### Source data:
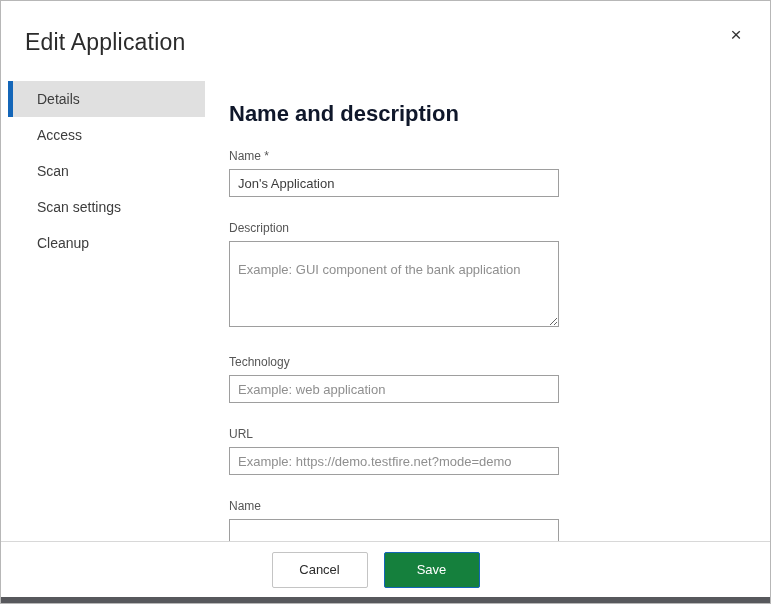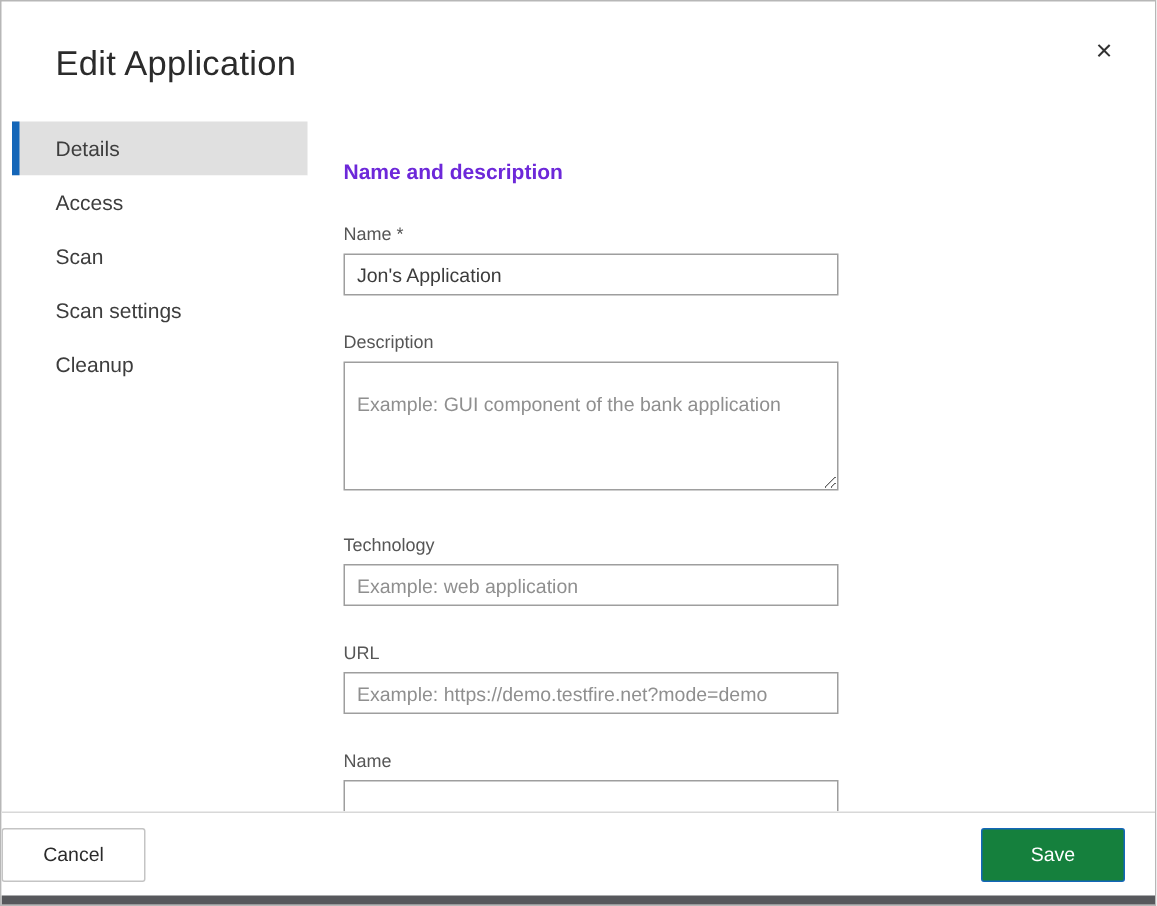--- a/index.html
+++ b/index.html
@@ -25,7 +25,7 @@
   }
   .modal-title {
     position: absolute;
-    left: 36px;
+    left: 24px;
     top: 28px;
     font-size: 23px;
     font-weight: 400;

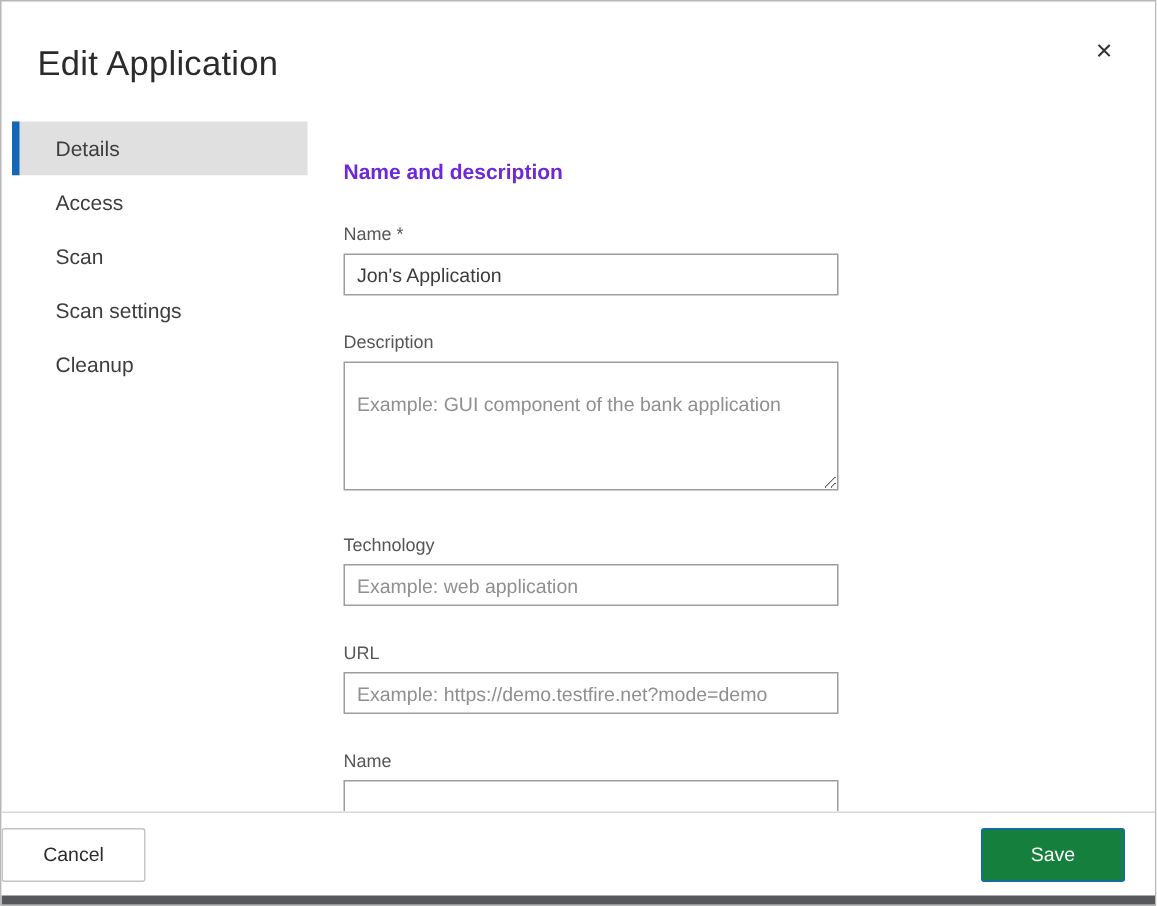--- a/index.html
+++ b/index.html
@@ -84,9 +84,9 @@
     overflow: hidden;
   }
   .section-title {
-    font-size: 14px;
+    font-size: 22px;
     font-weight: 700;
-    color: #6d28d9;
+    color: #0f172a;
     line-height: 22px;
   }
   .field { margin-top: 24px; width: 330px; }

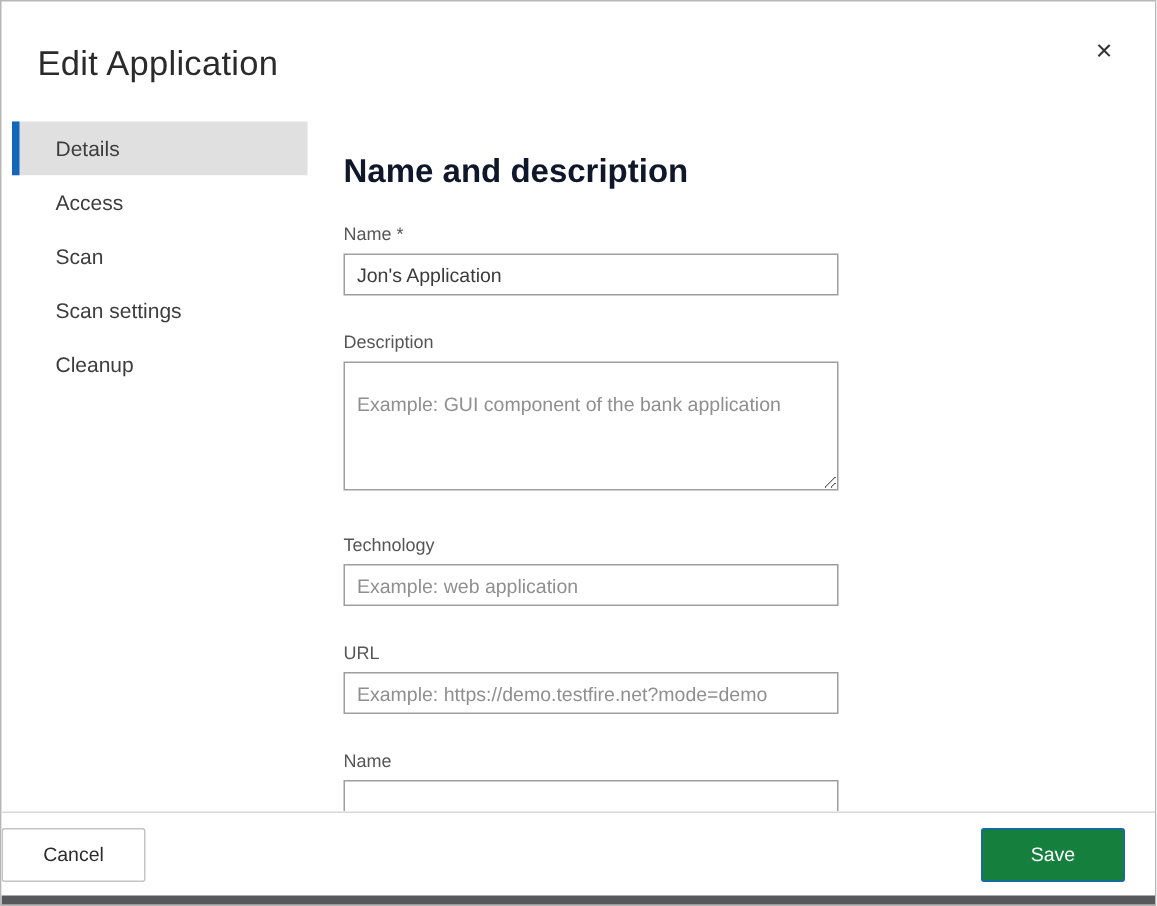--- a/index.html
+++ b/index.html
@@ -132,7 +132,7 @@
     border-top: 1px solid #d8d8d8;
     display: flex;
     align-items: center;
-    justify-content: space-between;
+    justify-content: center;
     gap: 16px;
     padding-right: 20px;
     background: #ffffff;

### What the task asks:
Return, word for word, each line from the line that contains "border-top: 1px solid #d8d8d8;" to the end of the listing above; include both end lines and nothing else.

### Response:
     border-top: 1px solid #d8d8d8;
     display: flex;
     align-items: center;
-    justify-content: space-between;
+    justify-content: center;
     gap: 16px;
     padding-right: 20px;
     background: #ffffff;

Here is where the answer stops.